Goal of the exercise
Only the text of the records, copied exactly, is wanted; no pictures.
BEGIN Supplied data
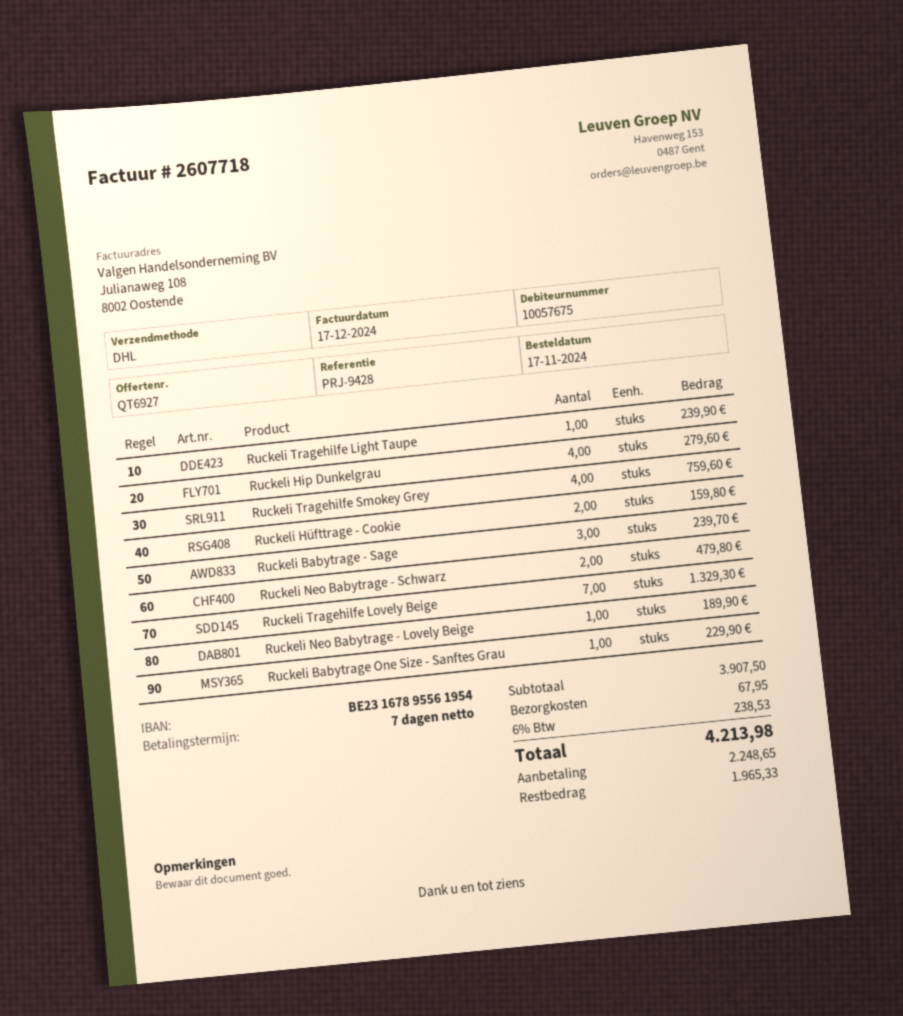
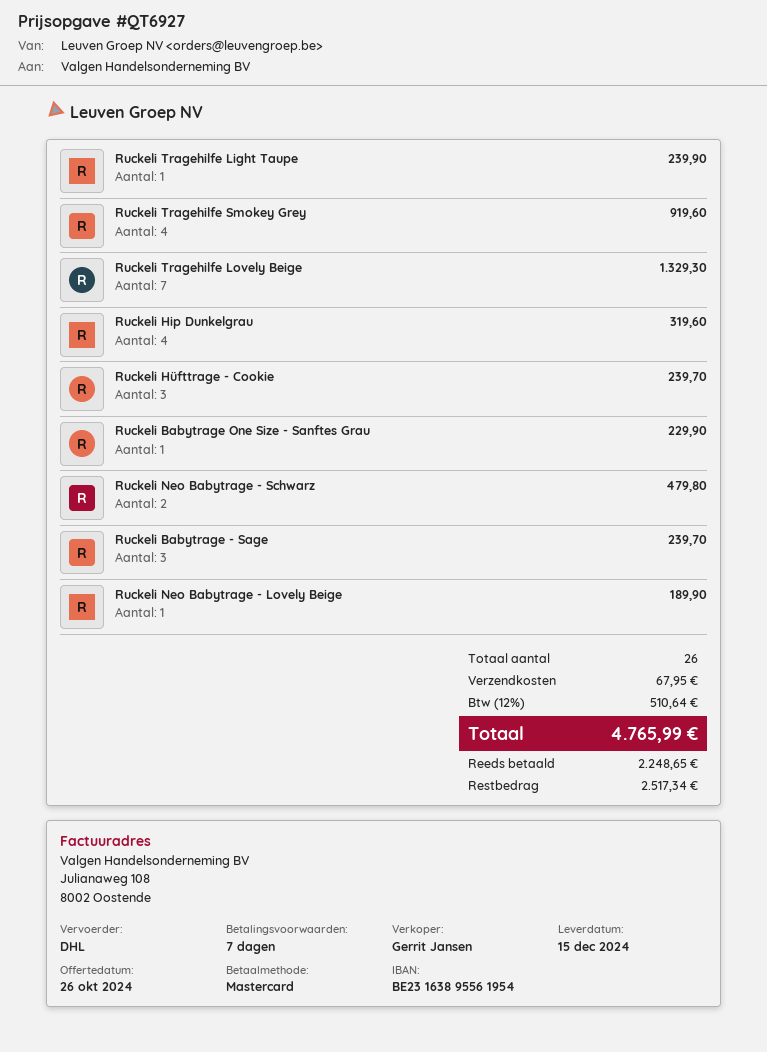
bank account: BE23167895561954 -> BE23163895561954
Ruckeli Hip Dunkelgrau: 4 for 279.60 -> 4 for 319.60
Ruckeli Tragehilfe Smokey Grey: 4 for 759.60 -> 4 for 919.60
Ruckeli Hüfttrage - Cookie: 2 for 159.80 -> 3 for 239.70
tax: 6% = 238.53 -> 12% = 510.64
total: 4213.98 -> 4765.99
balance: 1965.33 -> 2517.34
END Supplied data
Exercise result
bank account: BE23167895561954 -> BE23163895561954
Ruckeli Hip Dunkelgrau: 4 for 279.60 -> 4 for 319.60
Ruckeli Tragehilfe Smokey Grey: 4 for 759.60 -> 4 for 919.60
Ruckeli Hüfttrage - Cookie: 2 for 159.80 -> 3 for 239.70
tax: 6% = 238.53 -> 12% = 510.64
total: 4213.98 -> 4765.99
balance: 1965.33 -> 2517.34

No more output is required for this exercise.